Baru-baru ini, saya menemukan bahwa ternyata subvolum ZFS terdiri atas dua:
- Sebuah blok yang bisa diformat
- Sebuah direktori
Berikut bedanya.
Subvolum Blok
Saya membutuhkan sebuah partisi untuk BlankOn Rote. Sistem ini sangat stabil dan cocok untuk membangun OpenELEC. Saya selalu gagal bila melakukan di Gentoo. Hal ini karena Python yang digunakan sama. Entahlah, saya hanya percaya BlankOn untuk sistem stabil.
sudo zfs create -V 20g vmdisk/blankon
Dengan menyatakan ukuran, ZFS secara otomatis menganggap bahwa yang hendak dibuat adalah sebuah subvolum blok. Ia akan otomatis membuat node di /dev/vmdisk/blankon dan /dev/zvol/vmdisk/blankon.
Subvolum Direktori
Subvolum yang kedua adalah membuat sebuah direktori khusus (child node) di bawah sebuah pool (vmdisk). Beda dengan subvolum blok, ia tidak memiliki node di /dev, ia hanya sebuah direktori biasa. Namun, ia bisa diisolasi dengan memberikan kuota dan hak khusus kepada beberapa orang misalnya.
Cara buatnya:
sudo zfs create vmdisk/musik
Lalu buat kuota untuk direktori itu:
sudo zfs set quota=30g vmdisk/musik
Entah mengapa, subvolum ZFS jenis ini di Gentoo belum terintegrasi. Jadinya, saya harus memasang manual. Yah, saya juga belum eksplorasi lebih lanjut dengan ZFS. Yang keren dari cara memasang ZFS adalah kita bisa mengubah titik pemasangan subvolum ini:
sudo zfs set mountpoint=/home/jp/Musik vmdisk/musik
Lalu pasang:
sudo zfs mount vmdisk/musik
Seperti sistemberkas lainnya, biasanya direktori tersebut dimiliki oleh root. Saya harus mengganti menjadi milik pengguna biasa:
sudo chown jp:jp /home/jp/Musik
Tidak ada yang istimewa dengan perintah ini. Namun saat kita memasang ulang, direktori ini tetap menjadi milik pengguna biasa.

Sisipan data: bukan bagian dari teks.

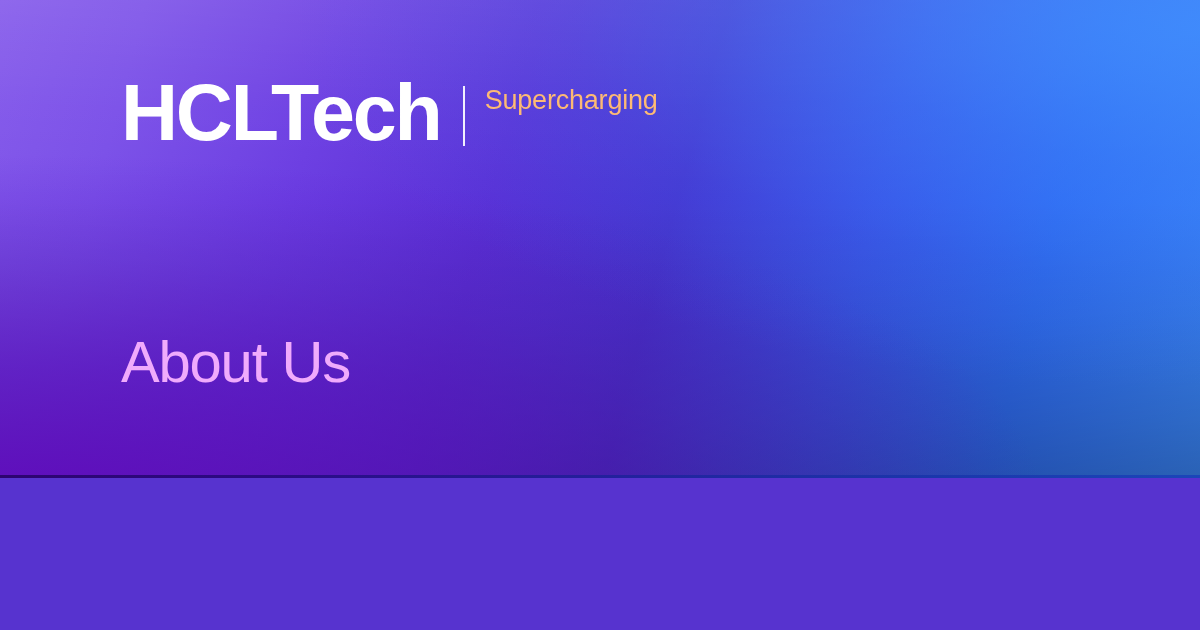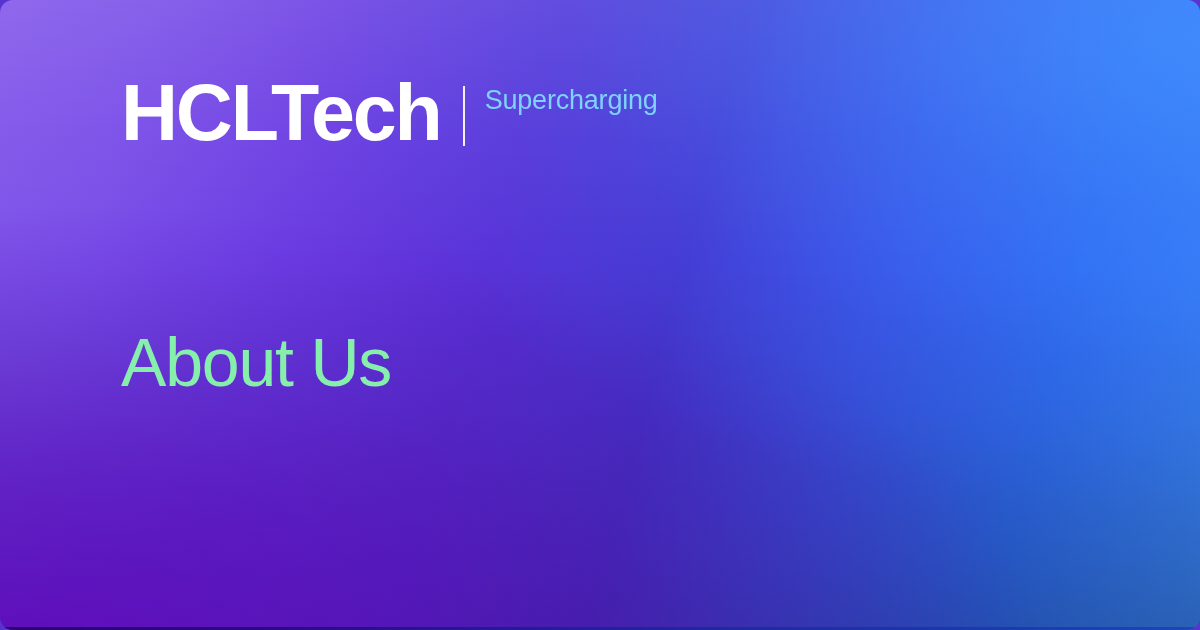--- a/index.html
+++ b/index.html
@@ -13,24 +13,23 @@
 
   body {
     font-family: "Liberation Sans", sans-serif;
     background: #5733cf;
   }
 
   
   .banner {
     position: relative;
     width: 1200px;
-    height: 630px;
+    height: 478px;
     overflow: hidden;
     isolation: isolate;
-    border-radius: 13px;
   }
 
   
   .bg-base {
     position: absolute;
     inset: 0;
     background: linear-gradient(
       105deg,
       #8257ea 0%,
       #7a4fe8 11%,
@@ -145,21 +144,21 @@
     flex: 0 0 auto;
   }
 
   .tagline {
     margin-top: 9px;
     font-family: "Liberation Sans", sans-serif;
     font-size: 27px;
     font-weight: 300;
     line-height: 30px;
     letter-spacing: -0.2px;
-    color: #7dd3fc;
+    color: #fdba74;
     white-space: nowrap;
     -webkit-font-smoothing: antialiased;
   }
 
   .tagline-line {
     display: block;
     position: relative;
   }
 
   .tm {
@@ -168,25 +167,25 @@
     line-height: 0;
     letter-spacing: 0;
   }
 
   
   .page-title {
     position: absolute;
     left: 121px;
     top: 314px;
     font-family: "Liberation Sans", sans-serif;
-    font-size: 68px;
+    font-size: 58px;
     font-weight: 300;
     line-height: 96px;
     letter-spacing: -1.2px;
-    color: #86efac;
+    color: #f0abfc;
     white-space: nowrap;
     -webkit-font-smoothing: antialiased;
   }
 </style>
 </head>
 <body>
 
 <div class="banner">
 
   <div class="bg-base"></div>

Hasil penyalinan yang saya lakukan dengan memindahkan berkas Musik ke dalam subvolum vmdisk/musik.
sent 13448261665 bytes received 29625 bytes 92428118.83 bytes/sec
total size is 13446492269 speedup is 1.00
Lumayanlah.
Tambahan
Ada banyak properti yang bisa diubah untuk sebuah subvolum. Untuk tahu lebih lanjut apa saja properti yang bisa diubah-ubah:
sudo zfs get vmdisk/musik
Saya sendiri telah mengubah properti kuota sebelumnya. Saya juga mengaktifkan kompresi [pasti, dong., Vishera 8 inti sayang kalau tak digunakan] untuk sistem berkas saya:
sudo zfs set compression=lz4 vmdisk/musik
Kalau mau tahu tentang nilai sebuah properti, silakan:
sudo zfs get compression vmdisk/musik
Silakan eksplorasi sendiri. Oh, iya, ZFS menghabiskan banyak memori. Katanya, sih, yang ideal itu minimal memori 4GB.
Kesimpulan
ZFS memiliki zona-zona yang terisolasi dan hak akses yang terintegrasi. Cocok sekali digunakan untuk sistem yang memiliki banyak pengguna. Saya belum sempat membahas, namun ZFS bisa diekspor sebagai NFS, iSCSI, dan SMB. Tak heran banyak pusat data yang menggunakan ZFS sebagai sistemberkas dasar. Saya juga belum membahas mengenai format RAIDZ yang dimilikinya dan fasilitas membuat cuplikan secara daring. Maklum, ruang penyimpan saya belum banyak.